HONG KONG: Asian markets mostly fell Friday and the euro sat at near-two year lows as weak European data added to pessimism after this week's disappointing summit on saving Greece from leaving the eurozone.
Positive leads from Wall Street and European markets were unable to provide a lift as Asian indexes gave up the gains made since the start of the year.
Tokyo was flat by the break, Hong Kong was 0.35 per cent lower while Shanghai was off 0.15 per cent and Sydney eased 0.41 per cent but Seoul gained 0.36 per cent.
As traders digested the outcome of Wednesday's summit in Brussels -- which laid bare the divisions between Germany and France rather than solve Athens'
problems -- a string of data highlighted the woeful state of Europe's economy.
The latest surveys of eurozone business confidence showed the worst monthly fall in May for nearly three years, to 45.9 points on the Markit PMI index from 46.7 in April. Anything less than 50 signals a slowdown.
In Germany, the backbone of Europe's economic might, business confidence fell to a six-month low while a French leading index for manufacturing activity fell to the lowest level for 37 months.

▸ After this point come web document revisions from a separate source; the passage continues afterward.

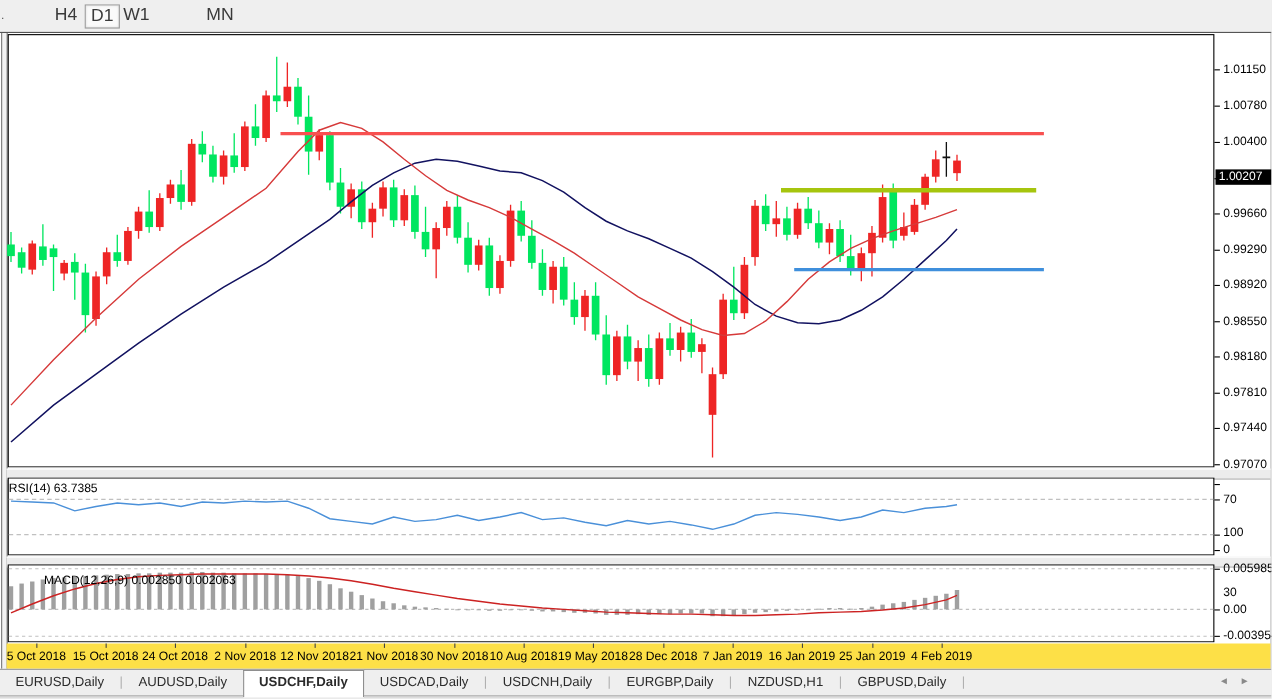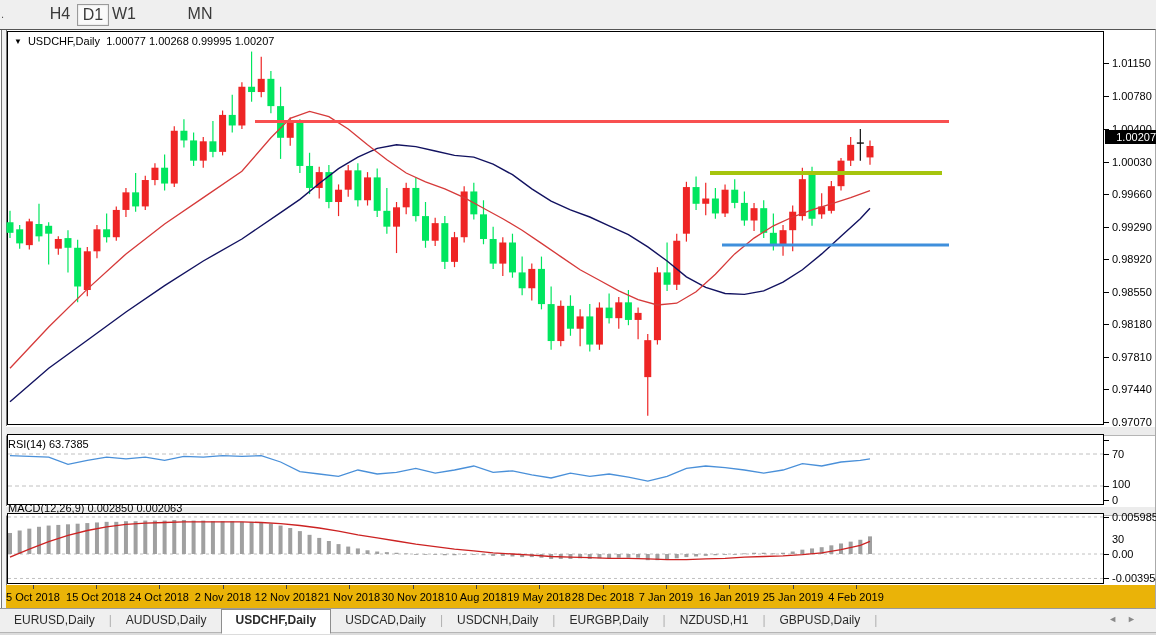--- a/index.html
+++ b/index.html
@@ -252,9 +252,6 @@
         <line x1="710" y1="142.98680158381052" x2="942" y2="142.98680158381052" stroke="#a6c50e" stroke-width="4"></line>
         <line x1="722" y1="215.05015398152307" x2="949" y2="215.05015398152307" stroke="#3f8fdc" stroke-width="3"></line>
       </svg>
-    <div id="chart-header">
-      <span class="tri">▼</span><span>USDCHF,Daily</span>&nbsp;&nbsp;<span>1.00077 1.00268 0.99995 1.00207</span>
-    </div>
 
     <div class="splitter" style="top:396px;"></div>
 

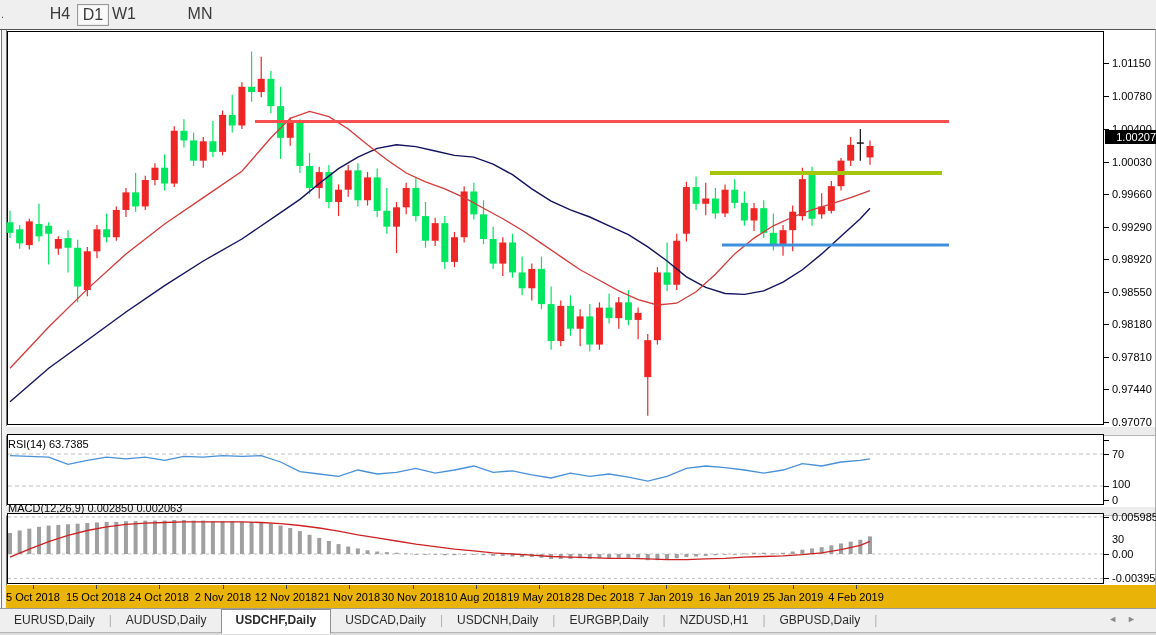--- a/index.html
+++ b/index.html
@@ -434,7 +434,7 @@
         <div class="axis-label" style="top: 518px;">0.00</div>
         <div class="axis-tick" style="top: 548px;"></div>
         <div class="axis-label" style="top: 542px;">-0.003954</div>
-        <div class="" id="price-box" style="top: 100px; text-align: right;">1.00207</div>
+        <div class="" id="price-box" style="top: 124px;">1.00207</div>
       </div>
   </div>
 

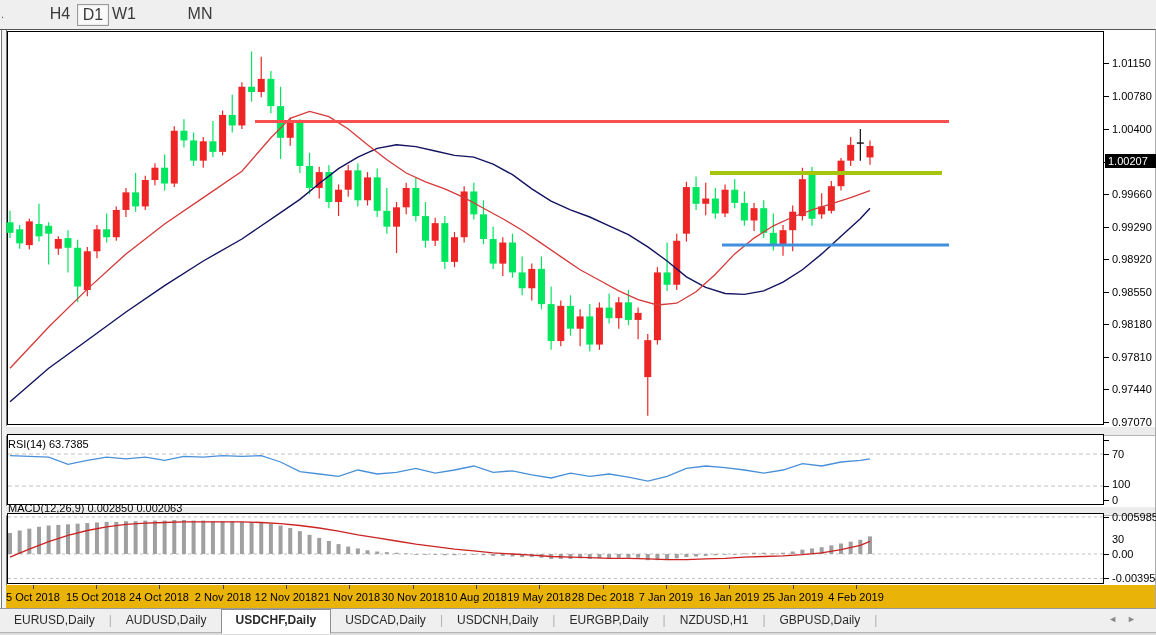--- a/index.html
+++ b/index.html
@@ -362,7 +362,7 @@
         <rect x="868" y="23.372749999999996" width="4" height="17.627250000000004" fill="#a0a0a0"></rect>
         <polyline points="10.0,44.1 29.3,36.1 48.7,28.6 68.0,22.4 87.3,17.5 106.6,13.8 126.0,11.3 145.3,10.1 164.6,9.5 183.9,8.8 203.3,8.8 222.6,8.8 241.9,8.8 261.2,9.5 280.6,10.7 299.9,12.5 319.2,15.0 338.5,18.1 357.9,21.8 377.2,24.9 396.5,28.0 415.8,31.1 435.2,33.6 454.5,36.1 473.8,37.9 493.1,39.8 512.5,41.0 531.8,42.2 551.1,43.5 570.4,44.1 589.8,44.7 609.1,45.3 628.4,45.3 647.8,45.9 667.1,46.6 686.4,46.6 705.7,45.9 725.1,45.3 744.4,44.1 763.7,43.5 783.0,42.9 802.4,41.6 821.7,39.8 841.0,36.7 860.3,32.3 870.0,28.3" fill="none" stroke="#cc2222" stroke-width="1.3"></polyline>
       </svg>
-    <div class="panel-label" style="top:472px;">MACD(12,26,9) 0.002850 0.002063</div>
+    <div class="panel-label" style="top:492px;padding-left:32px;">MACD(12,26,9) 0.002850 0.002063</div>
 
     <div id="date-axis">
         <div class="date-tick" style="left: 27px;"></div>

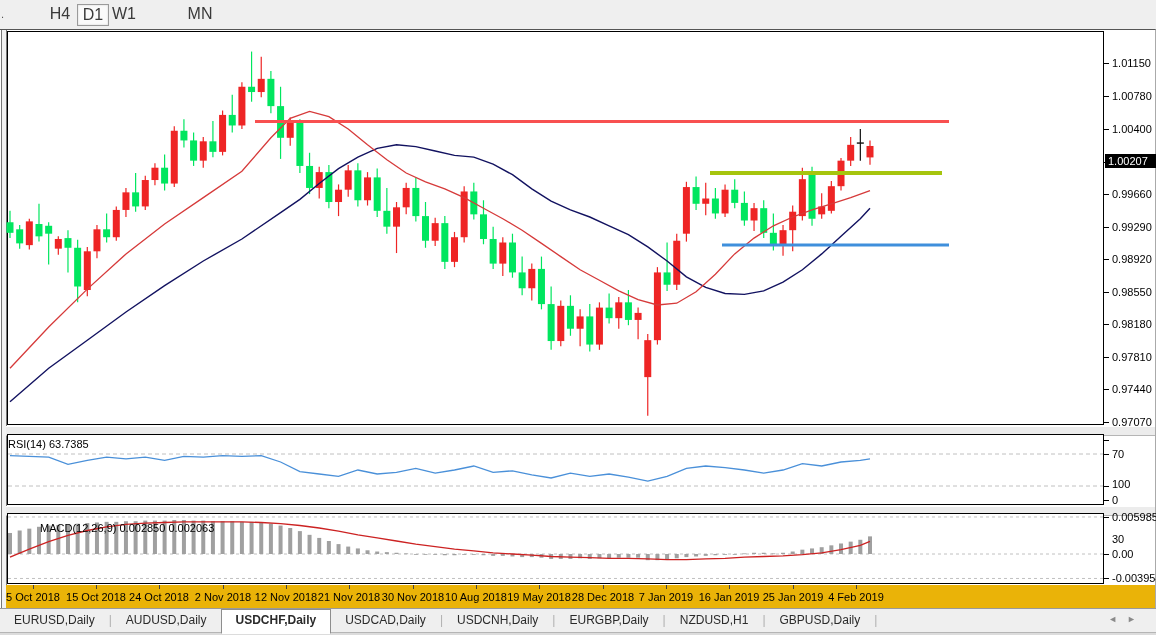--- a/index.html
+++ b/index.html
@@ -34,7 +34,7 @@
              font-size:11px;line-height:14px;text-align:left;padding-left:3px;box-sizing:border-box;}
 
   
-  #date-axis{position:absolute;left:6px;top:555px;width:1149px;height:23px;background:#eab308;}
+  #date-axis{position:absolute;left:6px;top:555px;width:1149px;height:23px;background:#fde047;}
   .date-label{position:absolute;top:6px;font-size:11px;color:#000;white-space:nowrap;transform:translateX(-50%);}
   .date-tick{position:absolute;top:0;width:1px;height:4px;background:#444;}
 

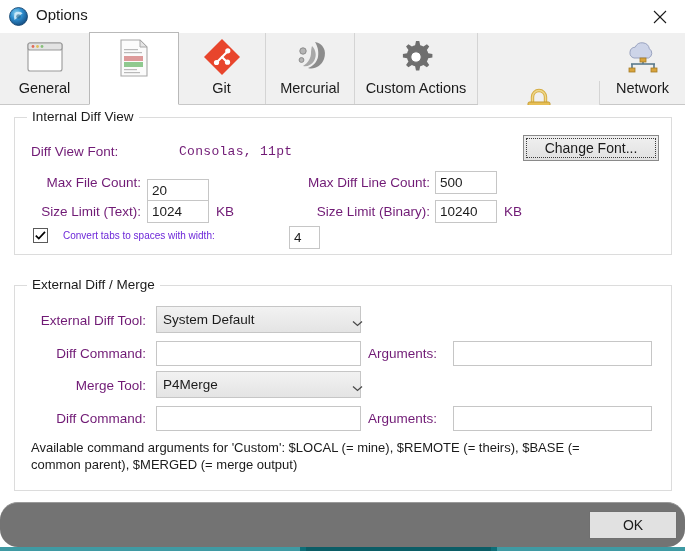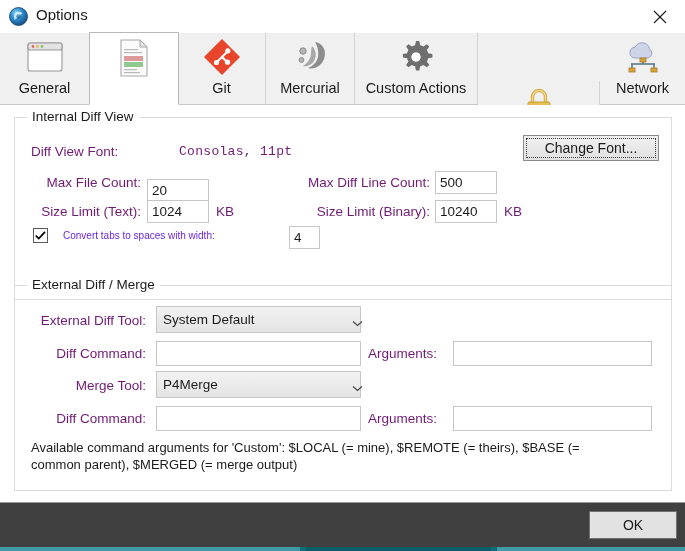--- a/index.html
+++ b/index.html
@@ -345,7 +345,7 @@
 
   <div class="content">
 
-    <div class="groupbox" style="left:14px;top:12px;width:658px;height:183px;">
+    <div class="groupbox" style="left:14px;top:12px;width:658px;height:138px;">
       <span class="group-title">Internal Diff View</span>
     </div>
 

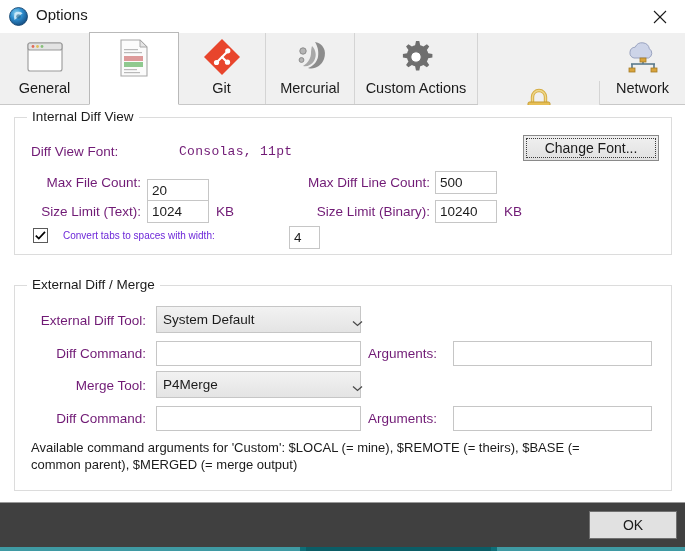--- a/index.html
+++ b/index.html
@@ -182,9 +182,10 @@
   
   .footer{
     position:absolute;left:0;top:502px;width:685px;height:45px;
-    background:#404040;
+    background:#737373;
     border-top:1px solid #9a9a9a;
     box-sizing:border-box;
+    border-radius:18px;
   }
   .ok-btn{
     position:absolute;right:8px;top:8px;width:88px;height:28px;

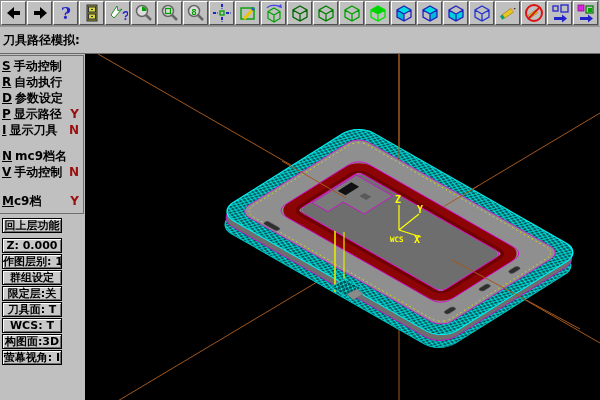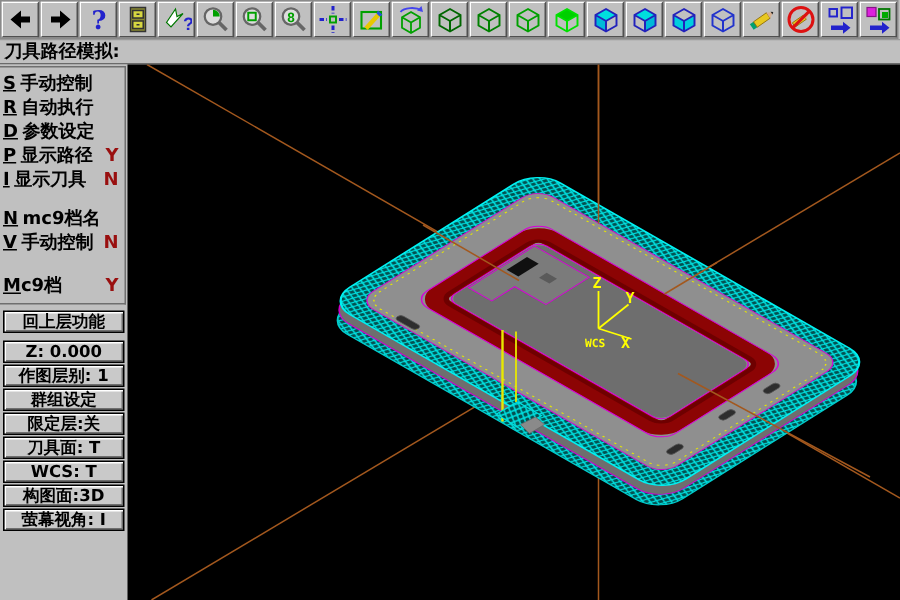--- a/index.html
+++ b/index.html
@@ -16,7 +16,7 @@
   .tb svg { width:20px; height:20px; display:block; }
 
   
-  .promptbar { height:16px; background:#c0c0c0; border-bottom:1px solid #6a6a6a;
+  .promptbar { height:27px; background:#c0c0c0; border-bottom:1px solid #6a6a6a;
                font-size:12px; font-weight:bold; color:#000; padding-left:3px;
                display:flex; align-items:center; }
 

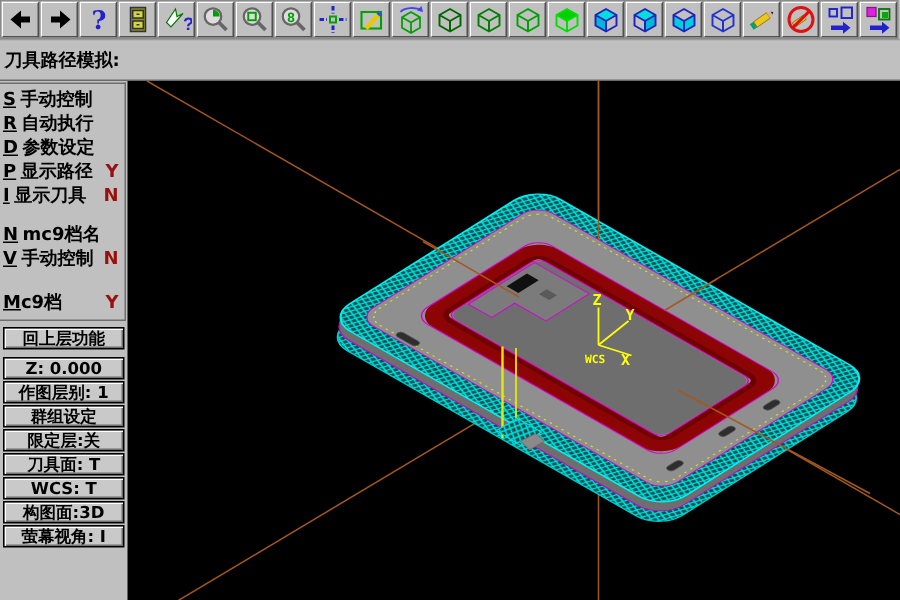--- a/index.html
+++ b/index.html
@@ -37,7 +37,7 @@
   .mspacer-a { height:10px; } .mspacer-b { height:13px; }
 
   
-  .sbtn { display:block; width:81px; margin:1px 0 1px 2px; height:15px;
+  .sbtn { display:block; width:60px; margin:1px 0 1px 2px; height:15px;
           background:#c9c9c9; border:1px solid #000;
           box-shadow:inset 1px 1px 0 #fff, inset -1px -1px 0 #6f6f6f;
           font-size:11px; font-weight:bold; color:#000; text-align:center;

And in non-euro member Britain, data showed that the recession was deeper than previously thought, with the economy shrinking 0.3 per cent between January and March, worse than the prior estimate for a 0.2-per cent contraction.
The euro bought $1.2540 and 99.87 yen in early Asian trade, compared with $1.2532 and 99.74 yen in New York late Thursday. The common currency sank to $1.2516 in New York, its lowest since July 2010.
The dollar was trading at 79.65 yen against 79.59 yen.
Global investors are increasingly concerned that Greece will end up exiting the euro as a June 17 election is expected to see a win for anti-austerity parties who have said they will tear up a bailout deal signed with the EU and International Monetary Fund.
The talks on Wednesday ended with German Chancellor Angela Merkel facing down calls for jointly pooled eurozone debt, or eurobonds, from a growing number of her peers, led by newly-elected French President Francois Hollande.
Despite the gloomy picture in Europe the Dow on Wall Street rose 0.27 per cent, while the tech-heavy Nasdaq Composite index fell 0.38 per cent and the S&P 500 gained 0.14 per cent.
And European markets also closed higher, with London's FTSE up 1.59 per cent, the DAX 30 in Frankfurt adding 0.48 per cent and Paris' CAC 40 up 1.16 per cent.
On oil markets New York's main contract, West Texas Intermediate crude for delivery in July was up 34 cents to $91.00 per barrel while Brent North Sea crude for July gained 35 cents to $106.90.
Gold was at $1,556.00 an ounce at 0230 GMT, compared with $1,566.30 late Thursday.